My responsibilities as a research assistant in the Visual/Spatial Cognition Lab included running participants, posting time slots, meeting with the participants, collecting the informed consent documents, demographic forms, data sheets, and maps the participants would draw on together. I would then meet the participants (one per time slot) at the site of our experiment, the Data redacted at the Data redacted. I would give the participants some brief instruction, have them fill out the informed consent and demographic form, and take their backpack or bag up to our locked office while they filled out the forms.

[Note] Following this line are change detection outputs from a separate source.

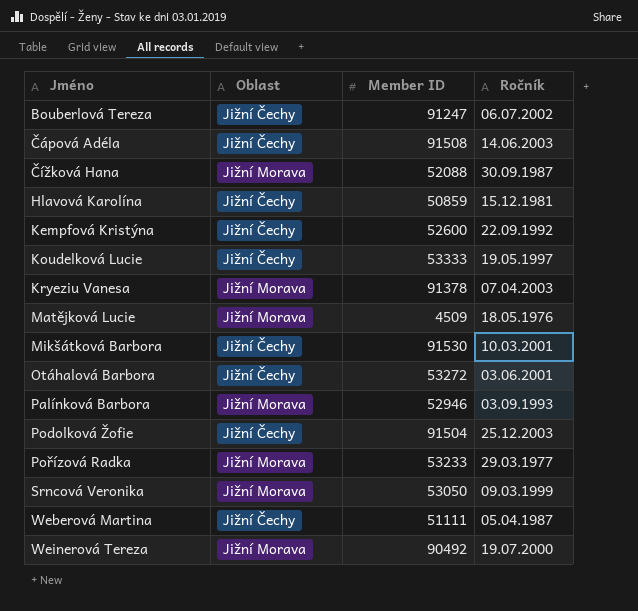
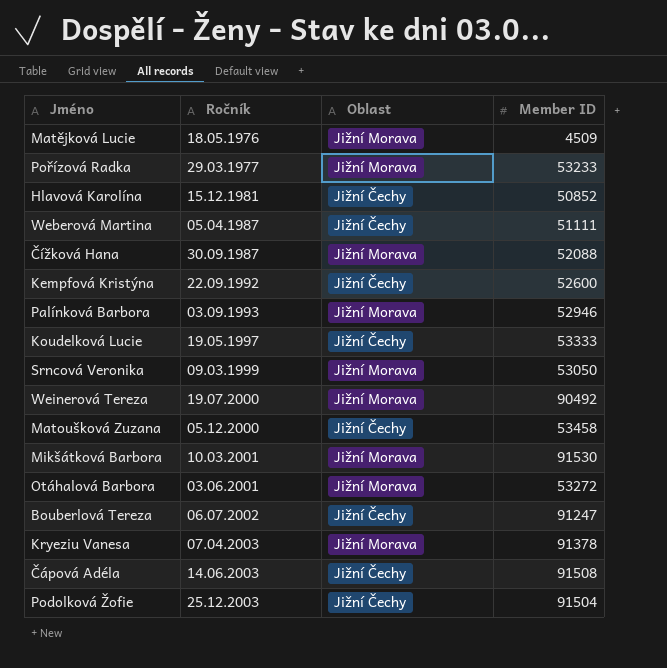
row order: Jméno ascending -> Ročník ascending
column Ročník | position: 4 -> 2
Hlavová Karolína | Member ID: 50859 -> 50852
row Matoušková Zuzana: none -> 05.12.2000 | Jižní Čechy | 53458
Mikšátková Barbora | Oblast: Jižní Čechy -> Jižní Morava
Otáhalová Barbora | Oblast: Jižní Čechy -> Jižní Morava

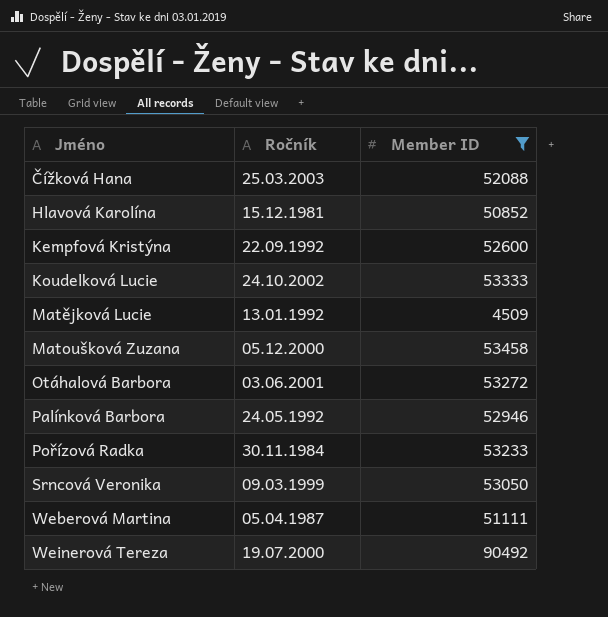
filter: none -> Member ID <= 90492
row order: Ročník ascending -> Jméno ascending
column Oblast | position: 3 -> none
Čížková Hana | Ročník: 30.09.1987 -> 25.03.2003
Koudelková Lucie | Ročník: 19.05.1997 -> 24.10.2002
Matějková Lucie | Ročník: 18.05.1976 -> 13.01.1992
Palínková Barbora | Ročník: 03.09.1993 -> 24.05.1992
Pořízová Radka | Ročník: 29.03.1977 -> 30.11.1984

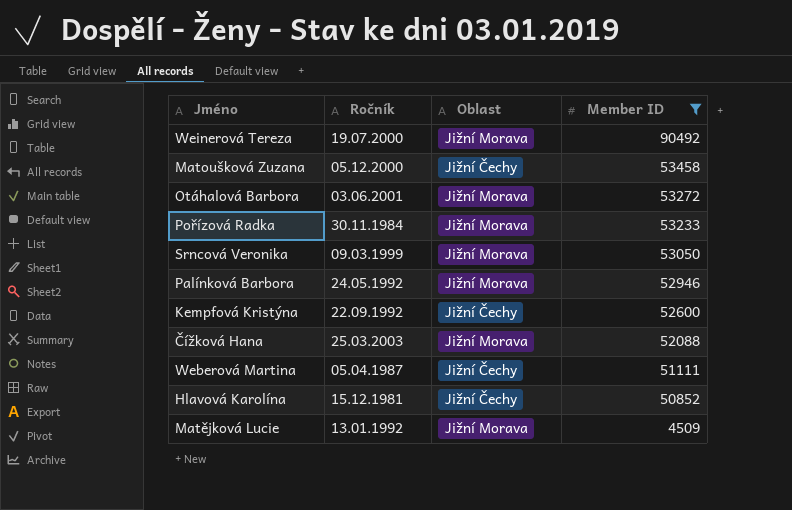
row order: Jméno ascending -> Member ID descending
column Oblast | position: none -> 3
row Koudelková Lucie: 24.10.2002 | 53333 -> none

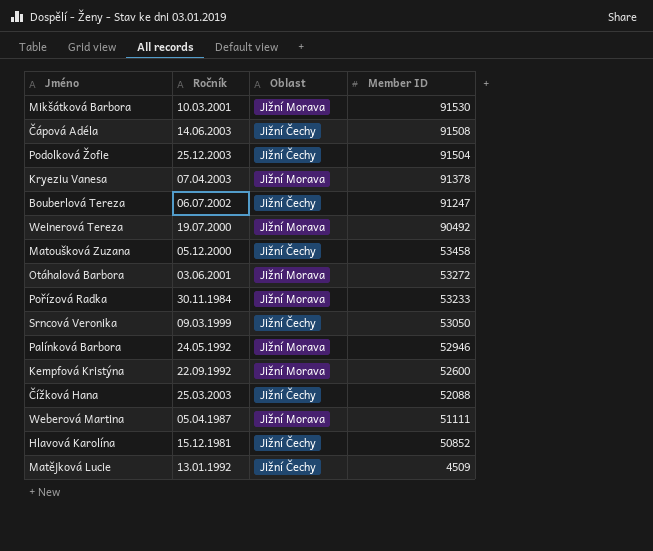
filter: Member ID <= 90492 -> none
Srncová Veronika | Oblast: Jižní Morava -> Jižní Čechy
Kempfová Kristýna | Oblast: Jižní Čechy -> Jižní Morava
Čížková Hana | Oblast: Jižní Morava -> Jižní Čechy
Weberová Martina | Oblast: Jižní Čechy -> Jižní Morava
Matějková Lucie | Oblast: Jižní Morava -> Jižní Čechy

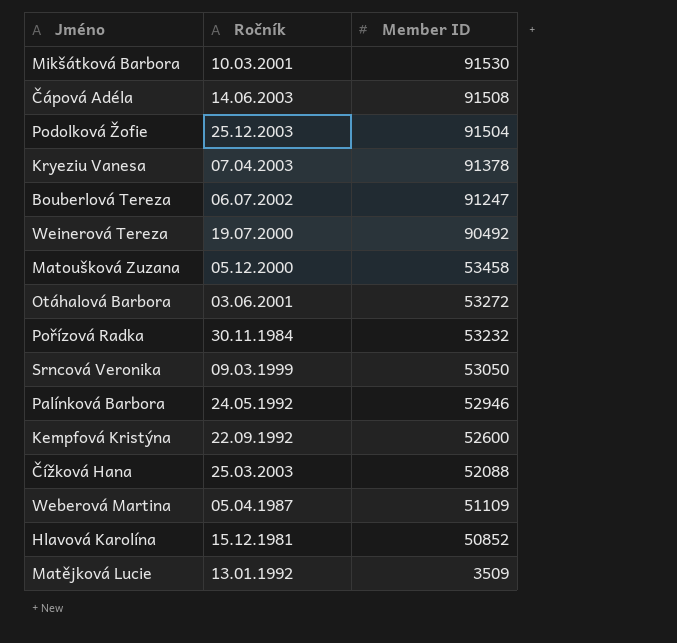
column Oblast | position: 3 -> none
Pořízová Radka | Member ID: 53233 -> 53232
Weberová Martina | Member ID: 51111 -> 51109
Matějková Lucie | Member ID: 4509 -> 3509

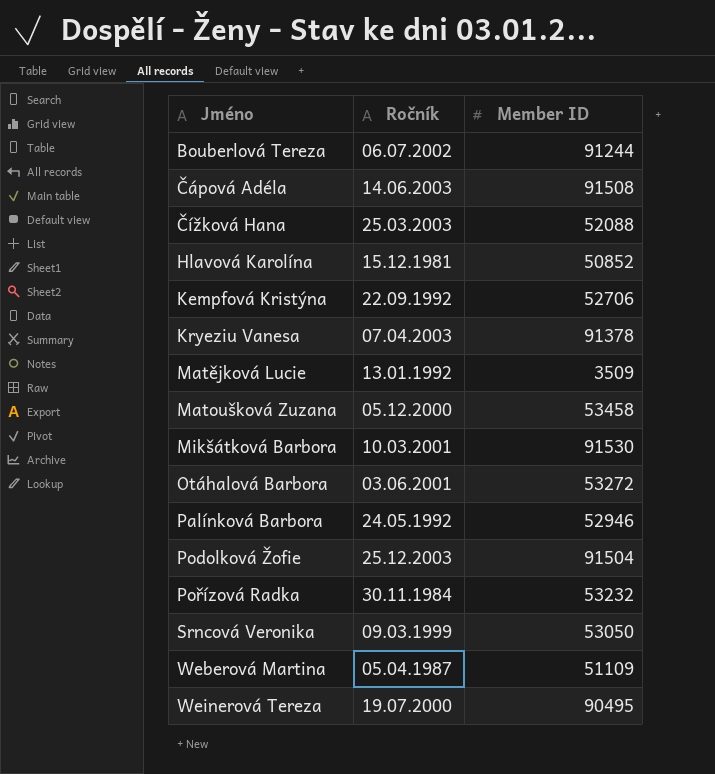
row order: Member ID descending -> Jméno ascending
Bouberlová Tereza | Member ID: 91247 -> 91244
Kempfová Kristýna | Member ID: 52600 -> 52706
Weinerová Tereza | Member ID: 90492 -> 90495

Upon returning, I would give the participants a more holistic explanation of what the study would entail for them, how long it would take, and what I needed them to do during the trials. I would then take them on some short practice trials, further explaining the procedure, and run them through the actual experiment. Upon finishing the experiment, I would walk them back to our locked office, give them their things, and walk them back down to the entrance, while debriefing them on the experiment and answering any questions they had. Each participant would take approximately 35-40 minutes, preparing for the time slots would take approximately 10 minutes. Upon the participant’s completion of a time slot, and after I had run all participants for the day, generally 3-4 per day 2 days per week, I would take all our equipment back to the lab, lock the informed consent documents in our filing cabinet for the study, organize the data sheets and demographic forms, write the participant number on all their documents, and file them all in the lab’s filing cabinets. I would then update the participants credit online and make sure all our equipment was plugged in, powered off and charging.
These responsibilities awarded me a great deal of individual freedom, as from beginning to end, I ran the participants myself. Through doing this, I learned how to run participants through a study, how structured every aspect of the experiment must be, including scripted instructions for the participants at every stage of the experiment. This was beneficial for me because it helped me understand the intricacy of experiments, and the need for adaptability and persistence. We were forced to throw out approximately one out of every fifteen participant’s data for experimenter error, participants not doing well enough on the tasks, technological malfunctions, and other various reasons. This necessity to disregard a lot of our initial data made certain adaptations to the study, including collecting data to make up for those losses, necessary.